Only those lines in the data below from the line containing "made in RAN2#112-e" through the line containing "MotM | Agree |", both included, should be restated word for word.

Records shown:
###

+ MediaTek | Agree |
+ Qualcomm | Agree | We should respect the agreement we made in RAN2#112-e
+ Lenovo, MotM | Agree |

###

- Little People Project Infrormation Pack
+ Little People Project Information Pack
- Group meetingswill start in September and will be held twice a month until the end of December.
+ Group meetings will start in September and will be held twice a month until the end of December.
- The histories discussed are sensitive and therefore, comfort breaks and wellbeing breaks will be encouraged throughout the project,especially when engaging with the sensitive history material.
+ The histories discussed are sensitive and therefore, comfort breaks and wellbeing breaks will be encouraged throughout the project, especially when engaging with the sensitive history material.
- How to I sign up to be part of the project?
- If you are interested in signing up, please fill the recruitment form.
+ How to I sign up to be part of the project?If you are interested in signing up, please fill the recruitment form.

###

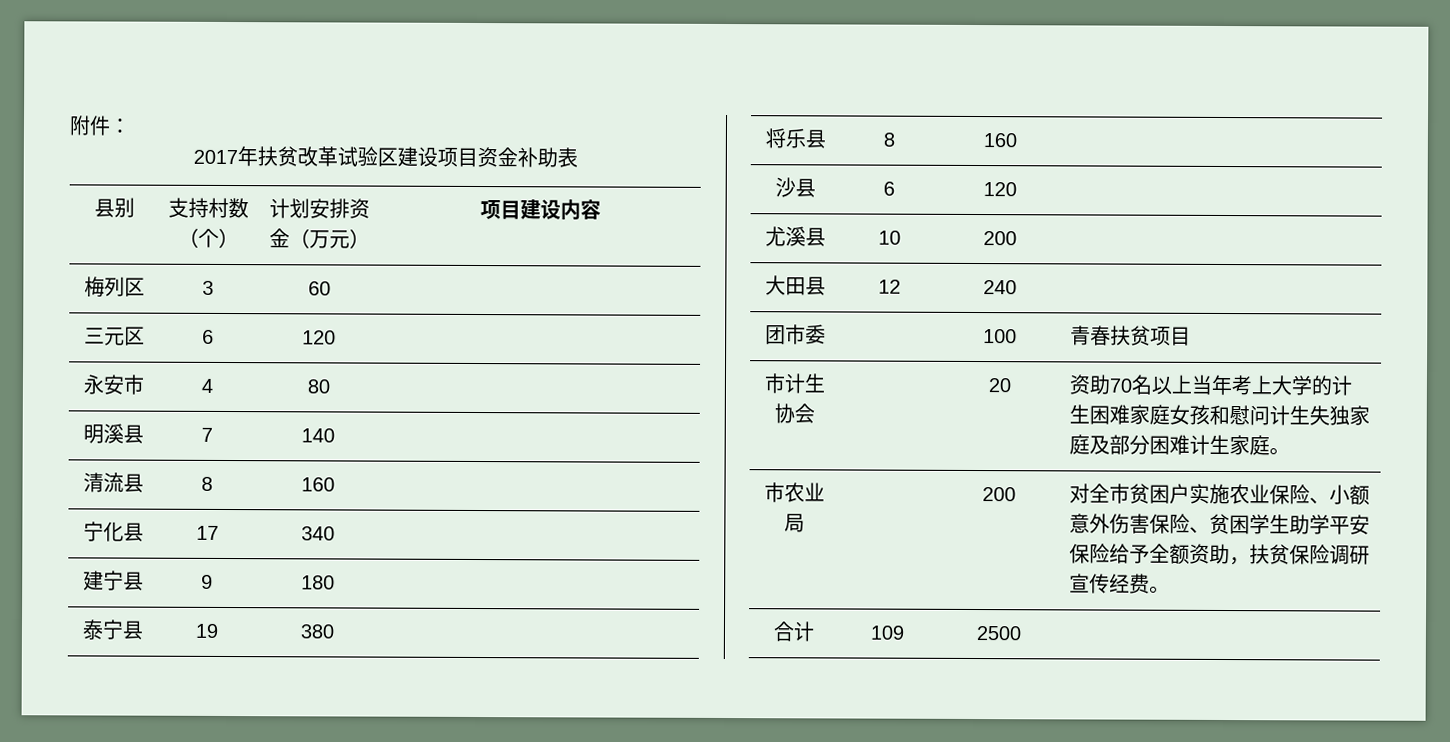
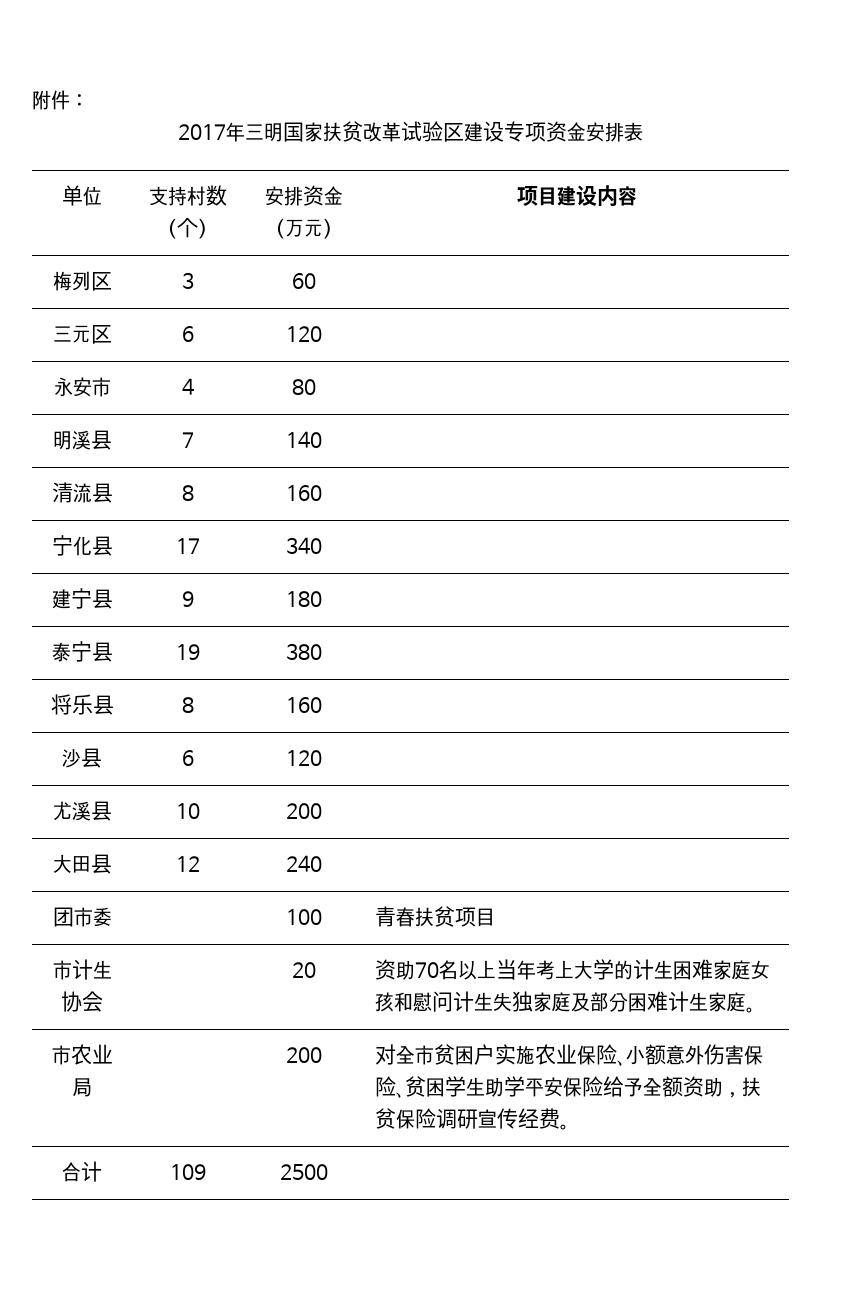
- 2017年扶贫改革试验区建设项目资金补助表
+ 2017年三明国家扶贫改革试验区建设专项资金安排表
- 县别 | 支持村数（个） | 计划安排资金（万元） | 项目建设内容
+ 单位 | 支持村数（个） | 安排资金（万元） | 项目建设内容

###

Response area:
+ Qualcomm | Agree | We should respect the agreement we made in RAN2#112-e
+ Lenovo, MotM | Agree |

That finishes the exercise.